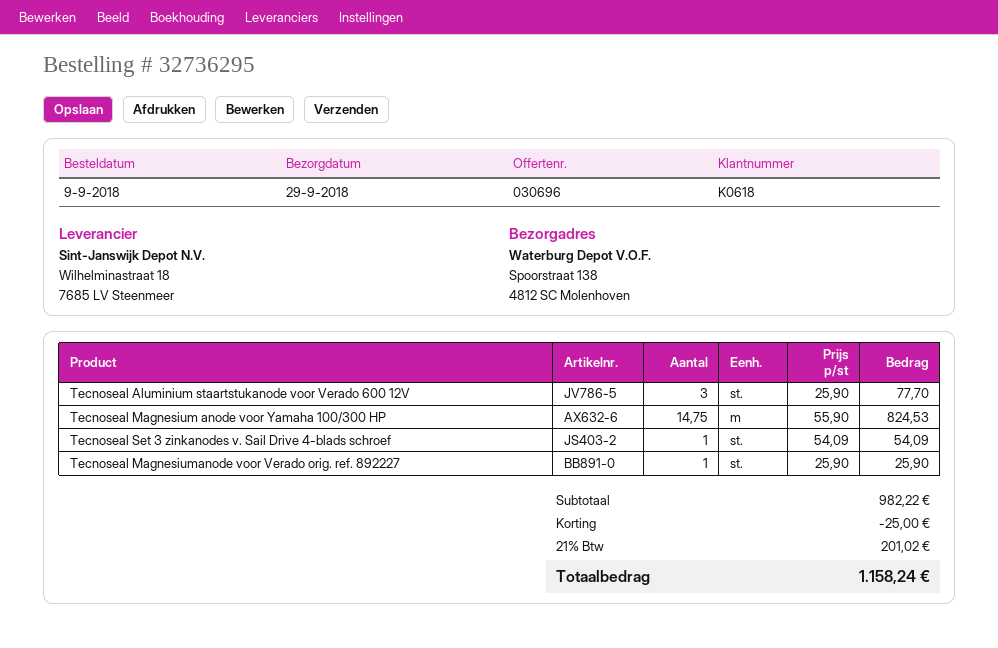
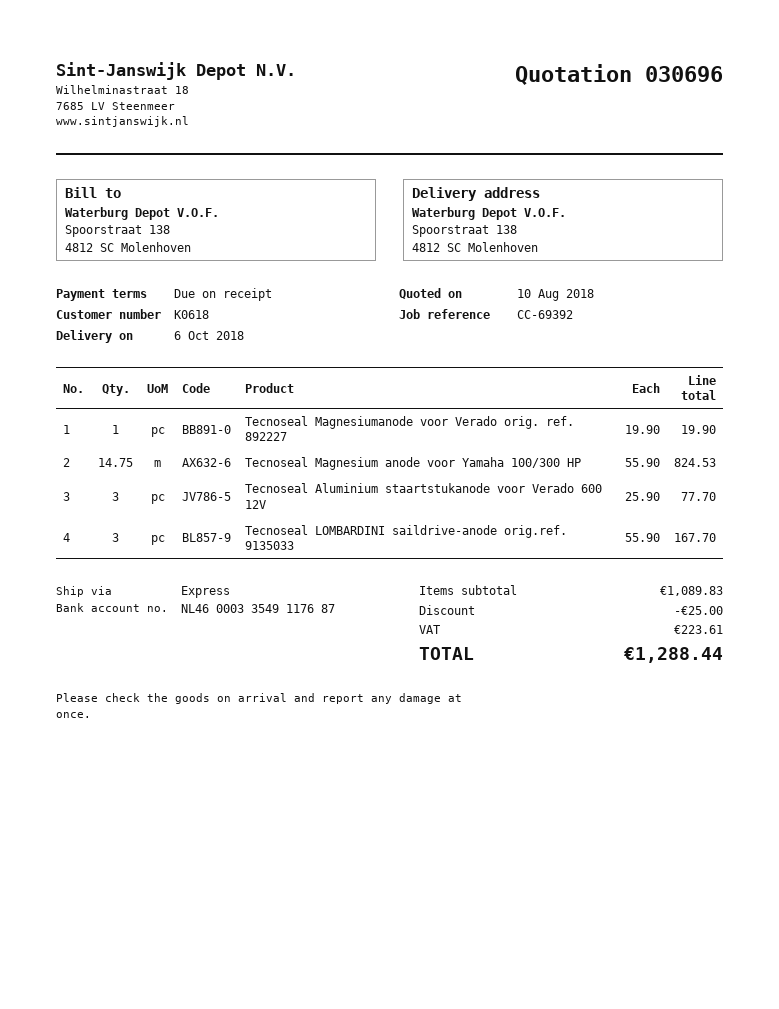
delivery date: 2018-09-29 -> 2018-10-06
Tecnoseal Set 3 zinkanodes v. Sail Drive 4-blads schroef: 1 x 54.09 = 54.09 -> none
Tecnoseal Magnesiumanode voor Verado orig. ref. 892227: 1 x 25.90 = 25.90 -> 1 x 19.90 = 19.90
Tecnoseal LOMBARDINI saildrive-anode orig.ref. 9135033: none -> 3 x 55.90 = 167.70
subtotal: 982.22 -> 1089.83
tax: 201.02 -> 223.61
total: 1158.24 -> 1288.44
▬▬▬▬▬▬
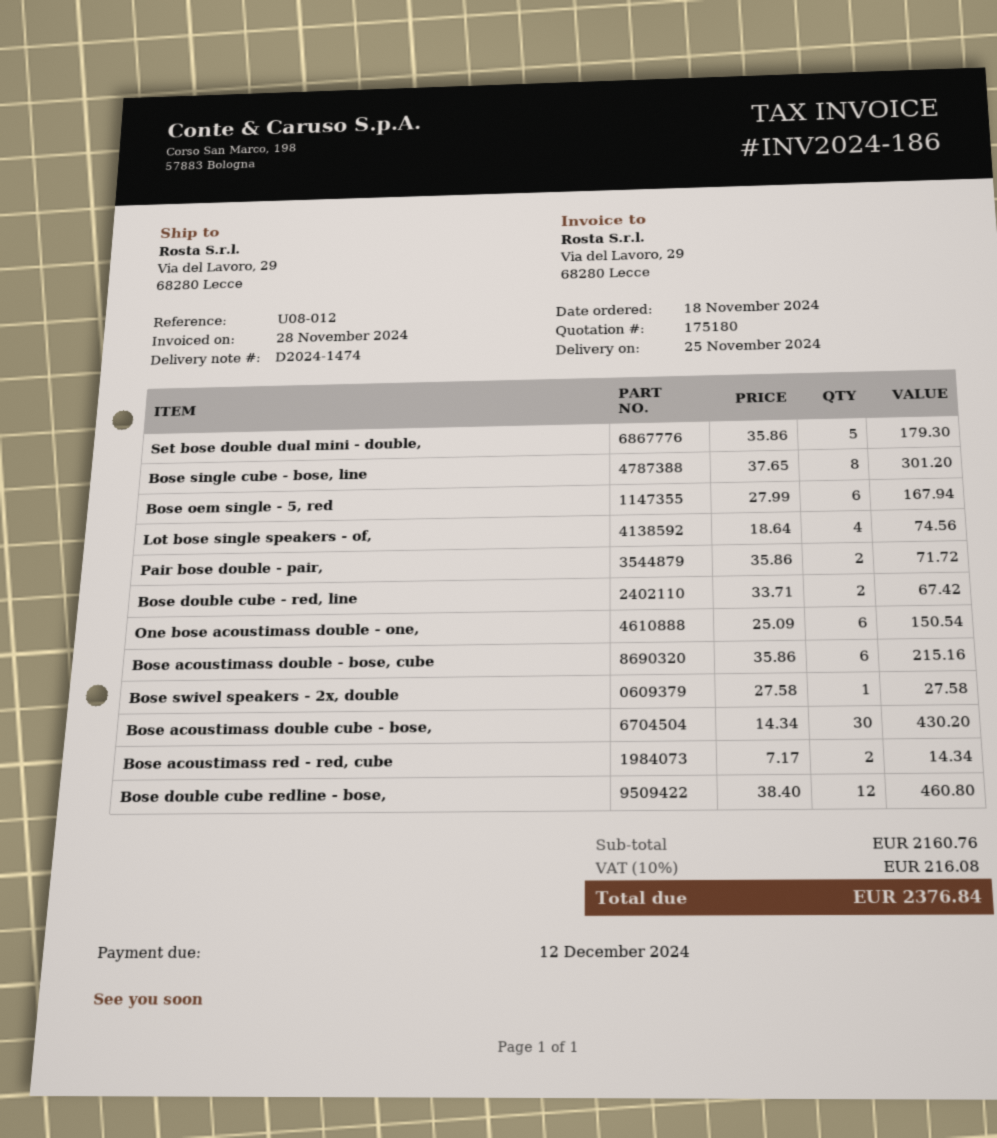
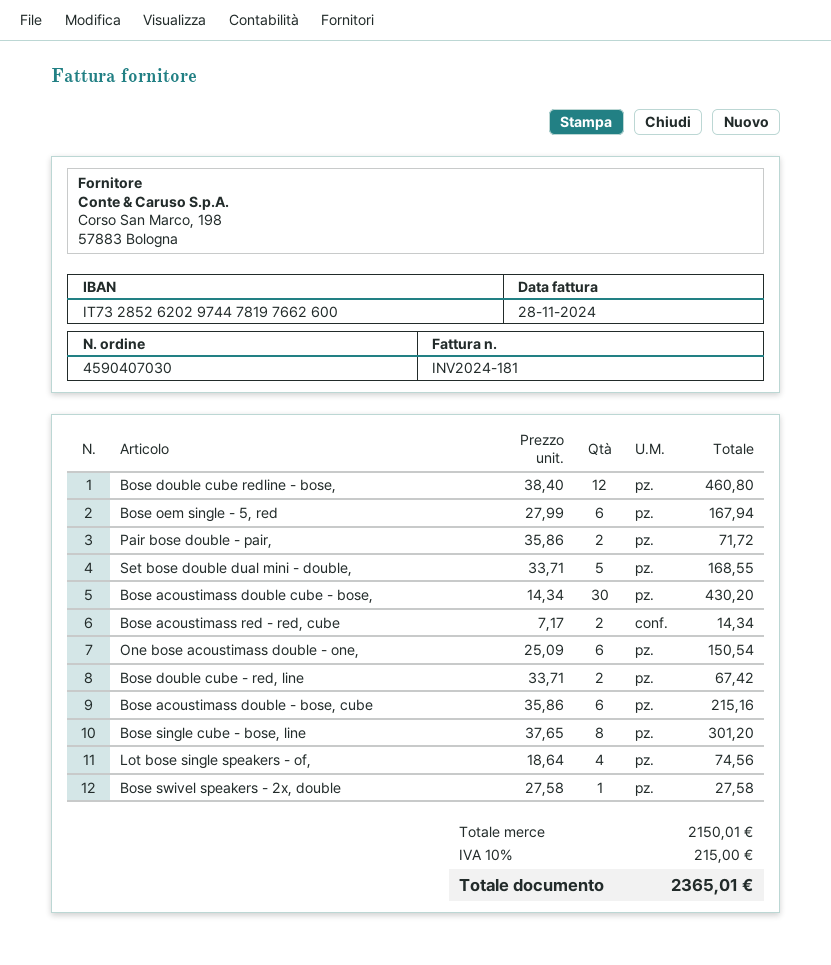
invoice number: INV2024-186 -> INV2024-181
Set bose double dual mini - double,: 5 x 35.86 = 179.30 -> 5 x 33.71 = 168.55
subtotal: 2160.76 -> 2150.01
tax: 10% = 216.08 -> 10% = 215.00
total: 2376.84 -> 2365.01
▬▬▬▬▬▬
Task to complete:
Of the entries above, repeat exactly the lines from the line with "Tecnoseal Magnesiumanode voor" through the line with "total: 1158.24 -> 1288.44", both of them included.

Exercise response:
Tecnoseal Magnesiumanode voor Verado orig. ref. 892227: 1 x 25.90 = 25.90 -> 1 x 19.90 = 19.90
Tecnoseal LOMBARDINI saildrive-anode orig.ref. 9135033: none -> 3 x 55.90 = 167.70
subtotal: 982.22 -> 1089.83
tax: 201.02 -> 223.61
total: 1158.24 -> 1288.44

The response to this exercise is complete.